*TASK OBJECTIVE*. Beginning with the line that contains "[64,195,278,212] // TODO", transcribe every line down to the end of the entries, exactly, and no other lines.

=== DATASET CONTENT ===

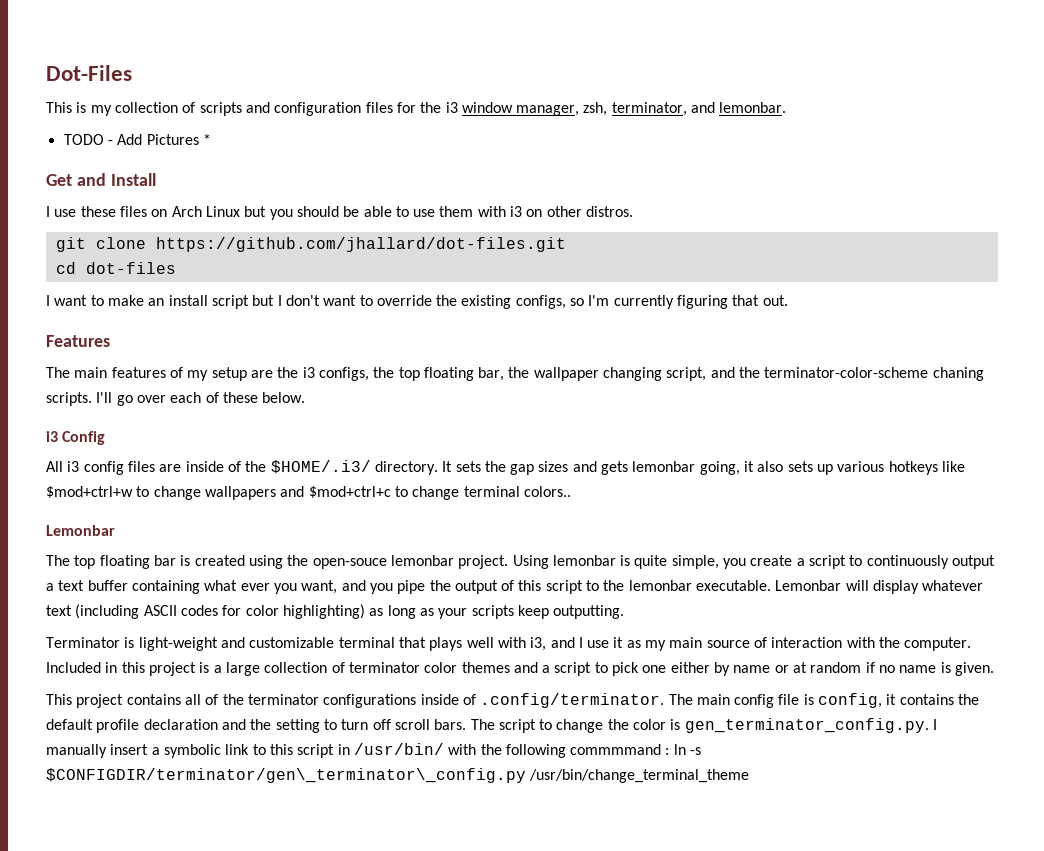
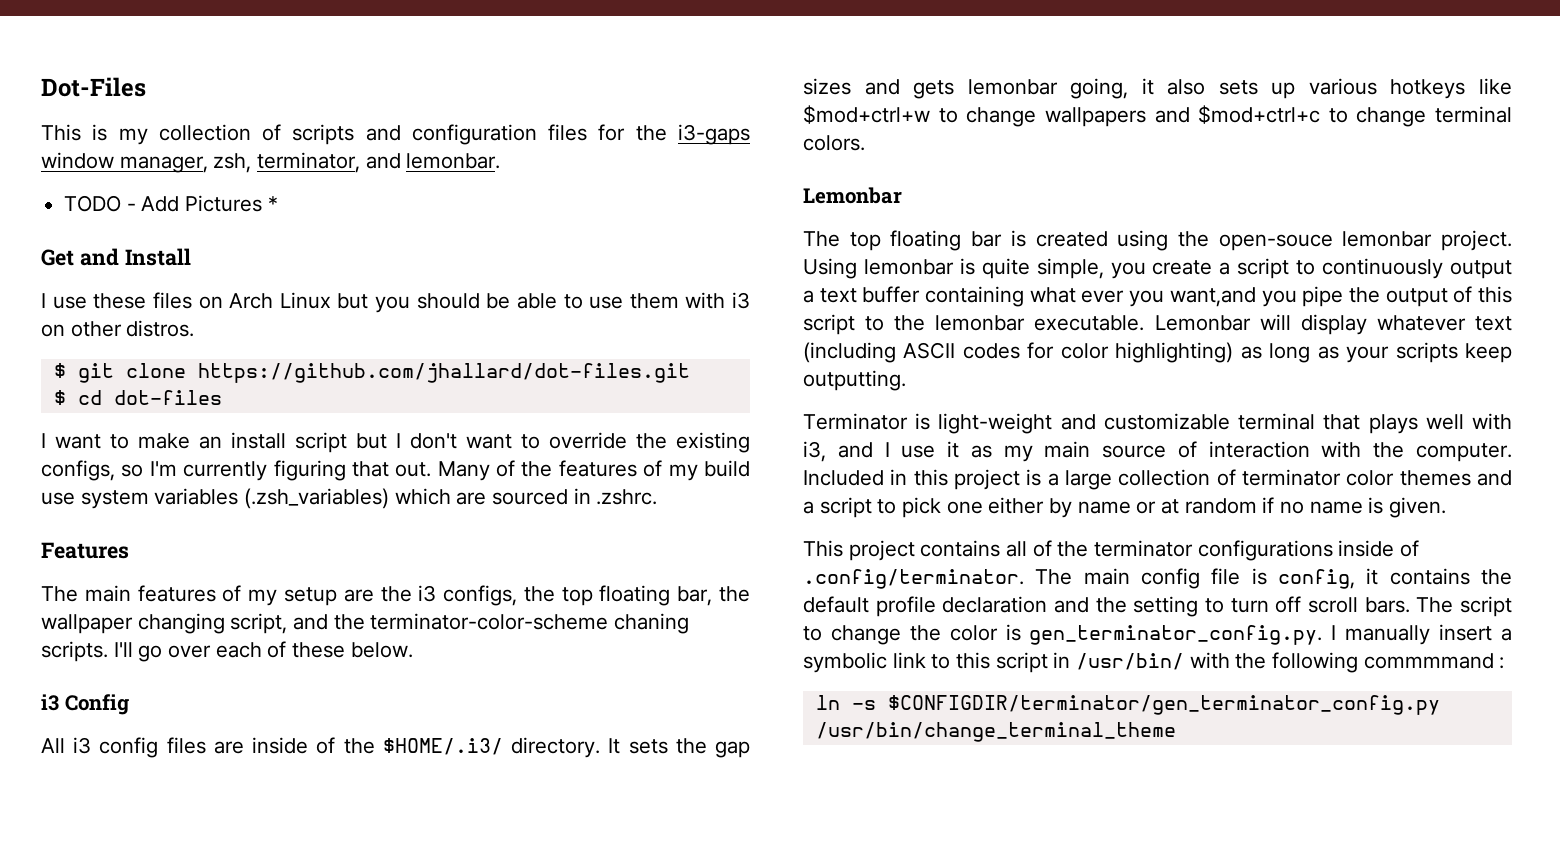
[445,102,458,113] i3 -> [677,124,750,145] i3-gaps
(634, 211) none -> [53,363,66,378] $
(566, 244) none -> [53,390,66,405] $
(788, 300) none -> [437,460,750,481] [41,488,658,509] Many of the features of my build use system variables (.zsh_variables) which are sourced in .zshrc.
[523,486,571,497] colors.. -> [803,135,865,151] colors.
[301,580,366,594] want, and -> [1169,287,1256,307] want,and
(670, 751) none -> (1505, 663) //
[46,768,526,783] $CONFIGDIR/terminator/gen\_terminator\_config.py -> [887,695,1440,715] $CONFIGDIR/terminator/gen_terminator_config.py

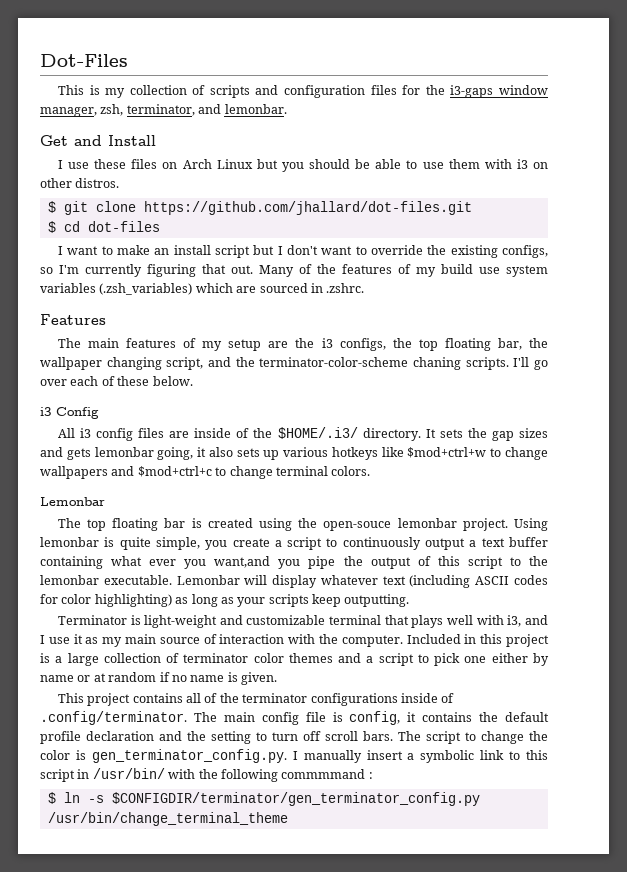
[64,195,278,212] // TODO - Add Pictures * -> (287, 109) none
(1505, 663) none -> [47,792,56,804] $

===

*OUTPUT*.
[64,195,278,212] // TODO - Add Pictures * -> (287, 109) none
(1505, 663) none -> [47,792,56,804] $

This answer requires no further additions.